- Born: Buchi Atuonwu 24 June 1964 (age 61) Kaduna, Nigeria
- Origin: Ikwuano, Abia State, Nigeria
- Genres: Gospel; Reggae music;
- Occupations: Singer; Songwriter; Reggae Artist; Poet;
- Labels: Loveworld Records; BIG TOONZ;
- Spouse: Jane Atuonwu

= Buchi Atuonwu =

Buchi Atuonwu (born 24 June 1964), better known as Buchi, is a Nigerian songwriter, author, poet, spoken words and reggae gospel artist. He started as a disc jockey in night clubs.

Buchi is part of Christ Embassy's LoveWorld Music and Arts Ministry.

== Early life and education ==
Buchi is a native of Abia state south-east Nigeria, but was born in Kaduna on 24 June 1964.

Education

He attended Methodist College Uzuakoli and Federal Government College, Enugu both in south-east Nigeria. Upon completion of his secondary school, Buchi gained admission to the University of Lagos in 1983 where he obtained a bachelor's degree in English Language and Literary Studies in three years. By 1988, he obtained a second degree and took up an appointment to lecture at the same institution while studying for his Ph.D.

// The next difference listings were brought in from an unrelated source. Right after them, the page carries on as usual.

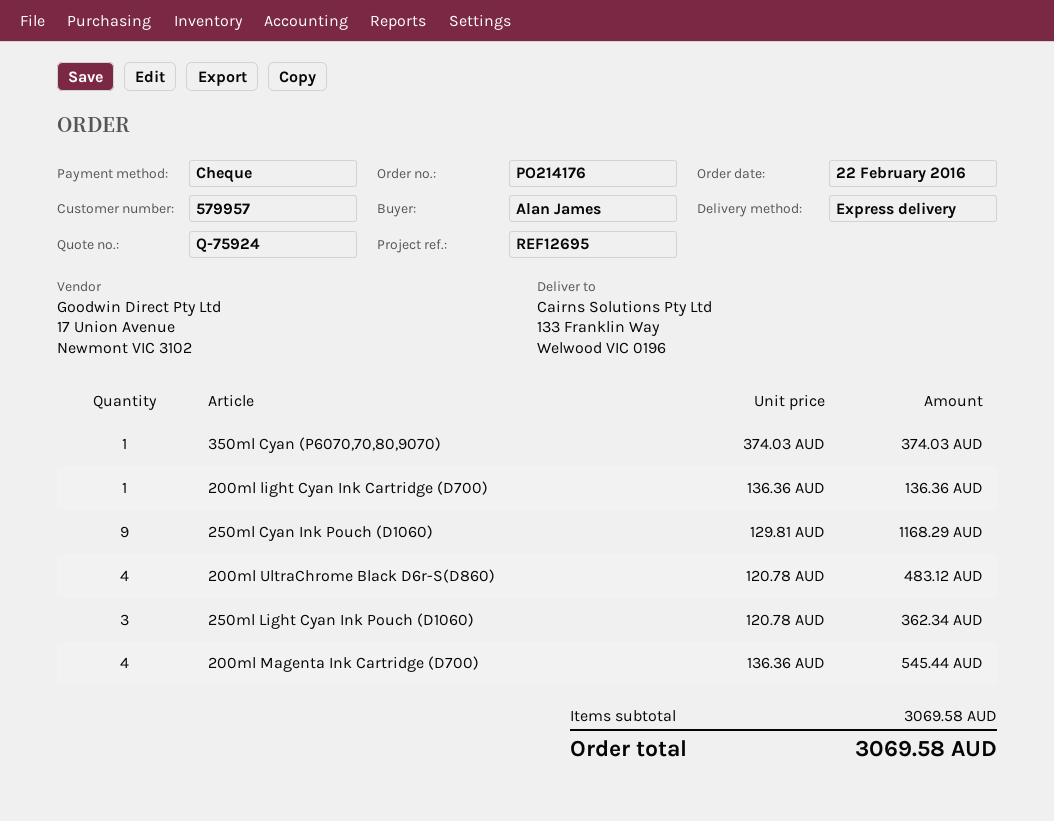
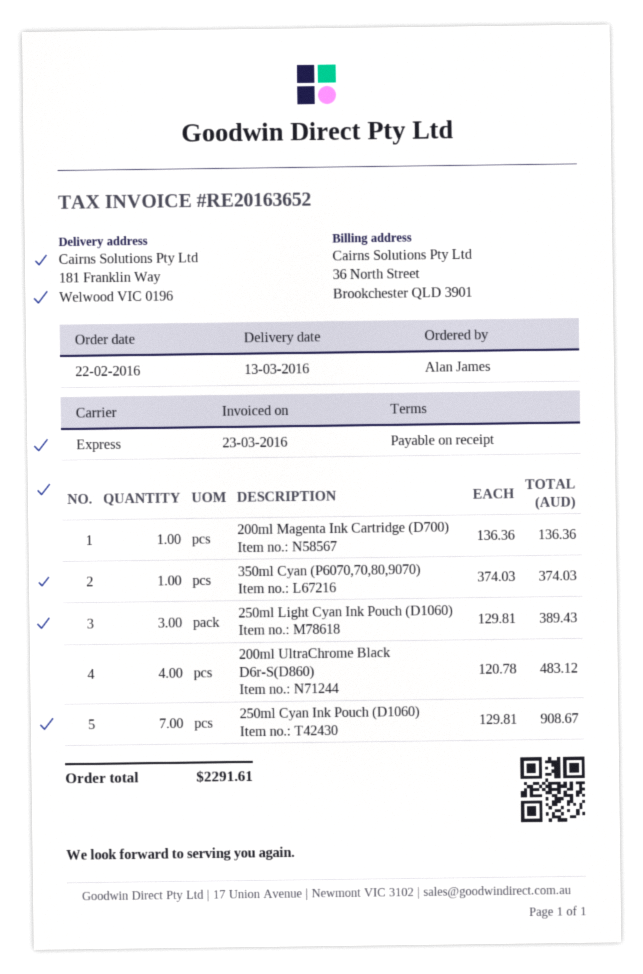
ship to: 133 Franklin Way, Welwood VIC 0196 -> 181 Franklin Way, Welwood VIC 0196
200ml light Cyan Ink Cartridge (D700): 1 x 136.36 = 136.36 -> none
250ml Cyan Ink Pouch (D1060): 9 x 129.81 = 1168.29 -> 7 x 129.81 = 908.67
250ml Light Cyan Ink Pouch (D1060): 3 x 120.78 = 362.34 -> 3 x 129.81 = 389.43
200ml Magenta Ink Cartridge (D700): 4 x 136.36 = 545.44 -> 1 x 136.36 = 136.36
total: 3069.58 -> 2291.61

Buchi continued in the University of Lagos as a lecturer until 1994 when he began actively writing literature, poetry and music.

Black Activism

During his stay at the university, Buchi's developed interest in black activism via a reggae club, and it progressively increased through the years. This evolution was prompted by his exposure to ideologies during a presentation by Oliver Thambo and representatives of the African National Congress (ANC) from South Africa during the club's enlightening exhibition centered on the theme of "Apartheid in South Africa". This contributed to his exploration of literature authored by prominent black activists such as Dennis Bruts, Wole Soyinka and Muta Baruka, and it contributed to Buchi's connection with reggae music. This connection was rooted in the perception of reggae as a medium to articulate opposition against oppression. This led him to join one of the campus confraternities, which, during that period, positioned themselves as proponents of anti-oppression initiatives.

== Music ==
1999 was his breakout year. Buchi began his musical career as a Disc Jockey at an 80s popular Night Club called Floating Bukka, which was in a docked vessel at the Marina, Lagos Island. He was invited to join the gig by Ras Kimono.

== Personal life ==
He has lived most of his life in Lagos. He is married to Jane Atuonwu. He has four children all of which have featured on his musical project at various times. He released a song 'Normally' on his 8th Album titled, 'Normally' which featured all his children. Buchi's past has helped to set his present in motion. He was a lecturer in UNILAG during the day and was a DJ at night. He is still pursuing a Doctorate Degree in Semantics and Social Linguistics at Unilag. buchi became a Christian in 1992 he used to be a smoker but the last time he smoked was 30 December 1992 after he gave his life to Christ.

==Albums==
Buchi has released 8 Studio albums and two books. The audio albums are as follows:
- 1999 - These Days
- 2002 - So Beatutiful
- 2005 - What A Life
- 2008 - Sounds Of Life
- 2011 - Judah
- 2014 - I See
- 2017 - Red, Gold & Green
- 2020 - 11:59

== Books ==
- Cease Fire: The book is about Campus cultism which he was involved in during his university days.